- What you need to do -
Each record should be given again exactly, and any picture in it left out.

======

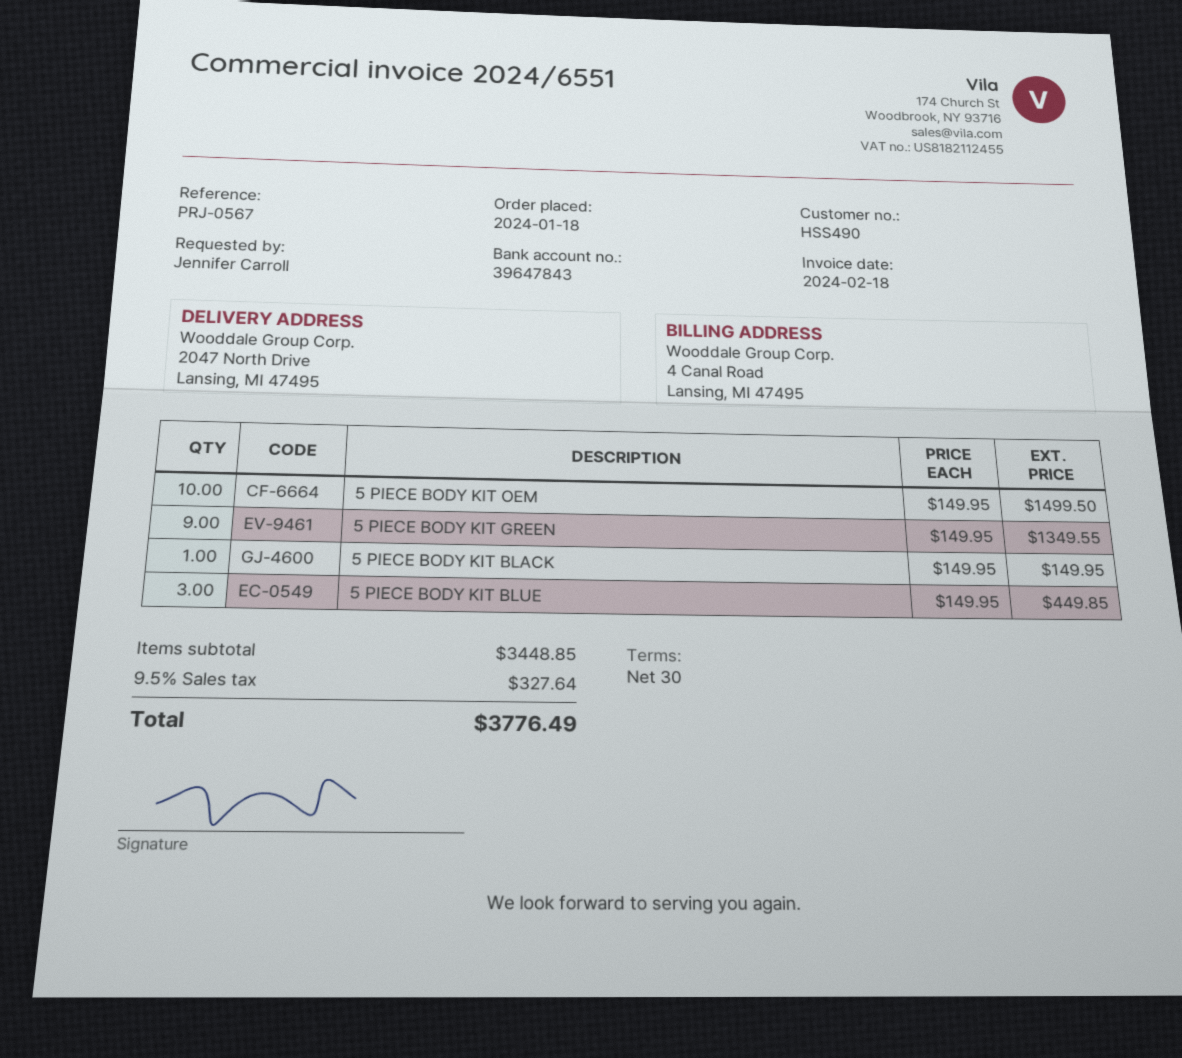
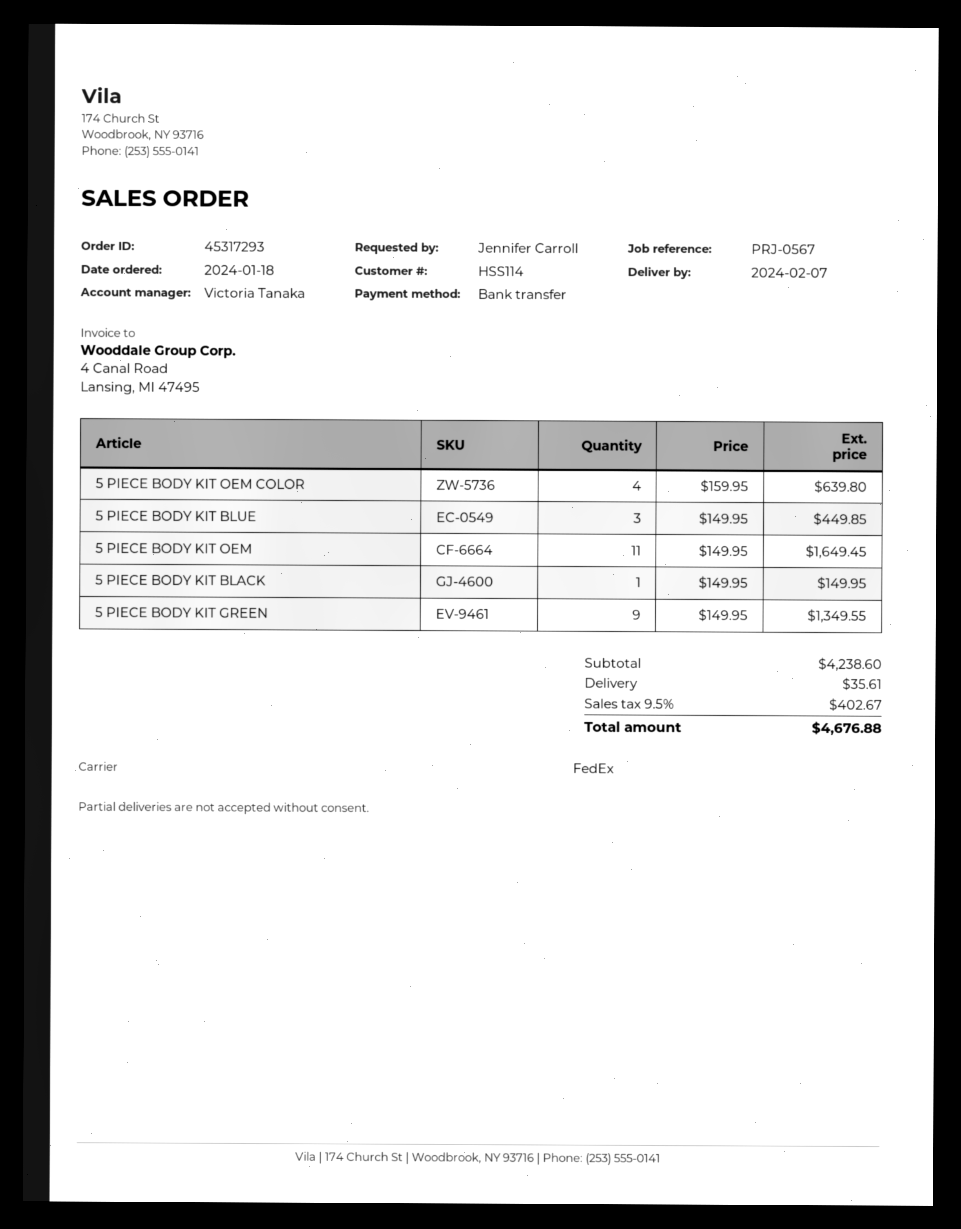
customer number: HSS490 -> HSS114
5 PIECE BODY KIT OEM: 10 x 149.95 = 1499.50 -> 11 x 149.95 = 1649.45
5 PIECE BODY KIT OEM COLOR: none -> 4 x 159.95 = 639.80
subtotal: 3448.85 -> 4238.60
shipping: none -> 35.61
tax: 9.5% = 327.64 -> 9.5% = 402.67
total: 3776.49 -> 4676.88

======

- Finished task -
customer number: HSS490 -> HSS114
5 PIECE BODY KIT OEM: 10 x 149.95 = 1499.50 -> 11 x 149.95 = 1649.45
5 PIECE BODY KIT OEM COLOR: none -> 4 x 159.95 = 639.80
subtotal: 3448.85 -> 4238.60
shipping: none -> 35.61
tax: 9.5% = 327.64 -> 9.5% = 402.67
total: 3776.49 -> 4676.88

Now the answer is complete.